The Ten Characteristics of an Accountable Business

In a well-managed and well-led organization, a culture of accountability permeates the business. Each individual, each team, each profit center, each division is responsible for their success.

Businesses Lacking Accountability

It is easy to spot organizations where accountability is lacking.

  1. Promises and commitments are not kept
    1. Phone calls and E-Mails are not responded to
    2. Deadlines are not kept
    3. Endless meetings that are endlessly long end with nothing resolved and nothing committed to


  2. CYA, blame and finger pointing are pervasive
    1. “I did my part. But they did not.”
    2. “It’s not my job.”


  3. Excuses abound
    1. “Our company did not perform because of the economy, because of the weather, because of government regulation, because of…”
    2. “I did not make my sales numbers because our competitors are stupid and giving it away, because the market stinks, because our prices are too high, because I do not have enough resources, because…”

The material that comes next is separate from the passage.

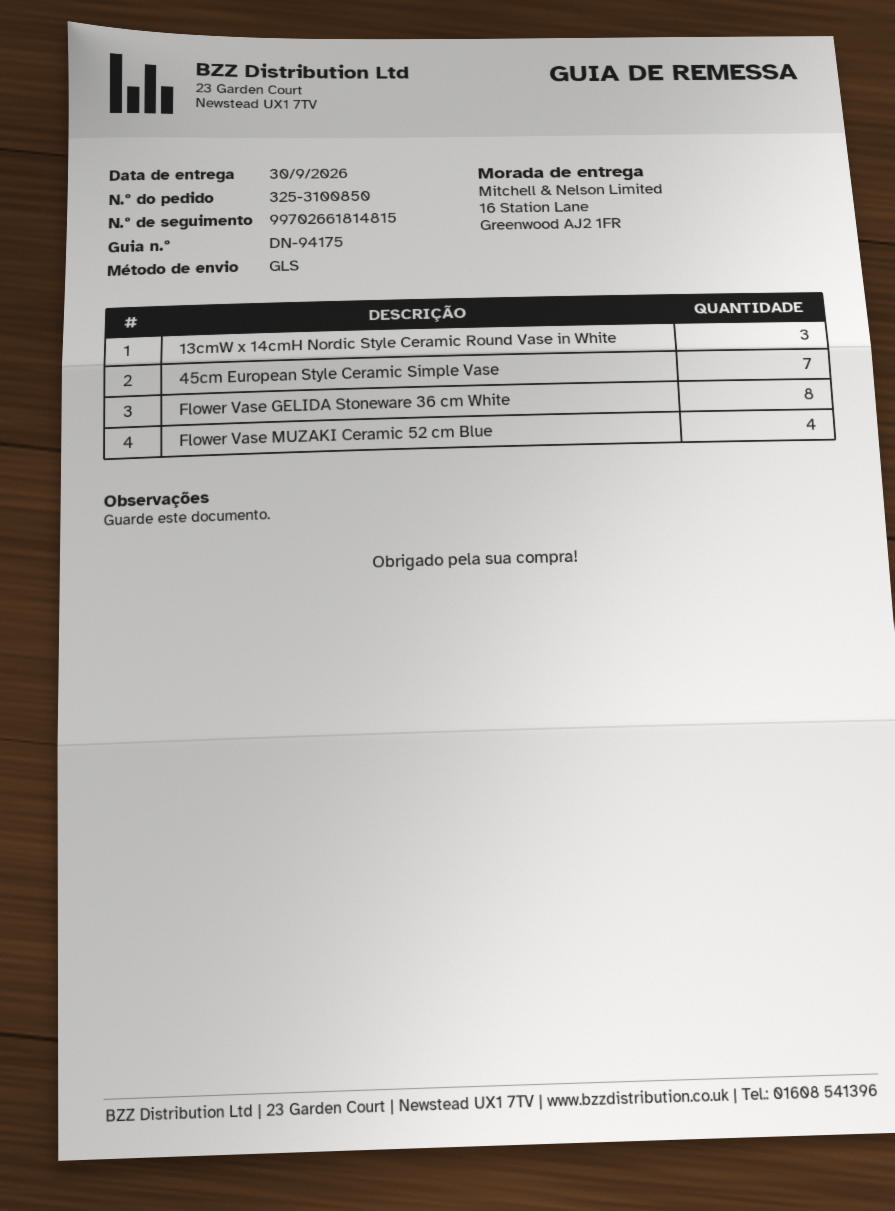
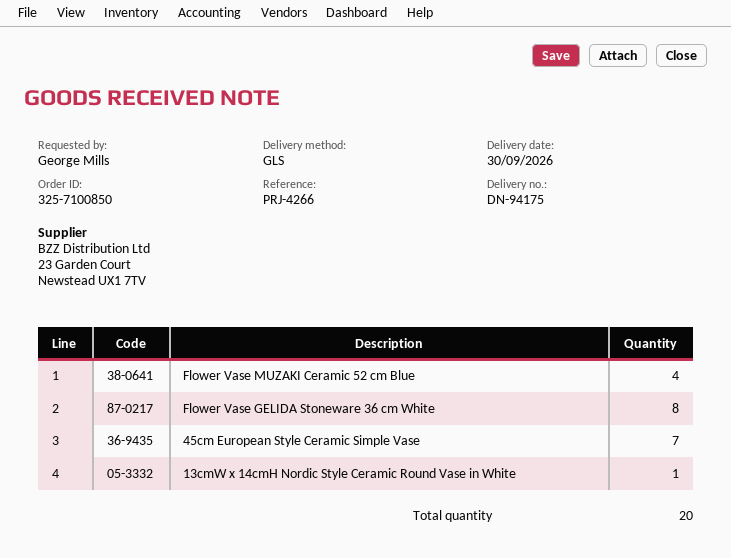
order number: 325-3100850 -> 325-7100850
13cmW x 14cmH Nordic Style Ceramic Round Vase in White: 3 -> 1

  4. Non-performance is tolerated, especially at the senior level
    1. As an anecdote, in one company I have worked with, one senior leader had not made his numbers in 10 out of the last 11 years, but still continued in his role.
    2. Non-performers may even be promoted due to “having the right skill set,” friendship, nepotism, etc.


  5. Denial
    1. “It is not my fault.”
    2. Passing the buck
    3. “But, I did not know what to do. I was never told.”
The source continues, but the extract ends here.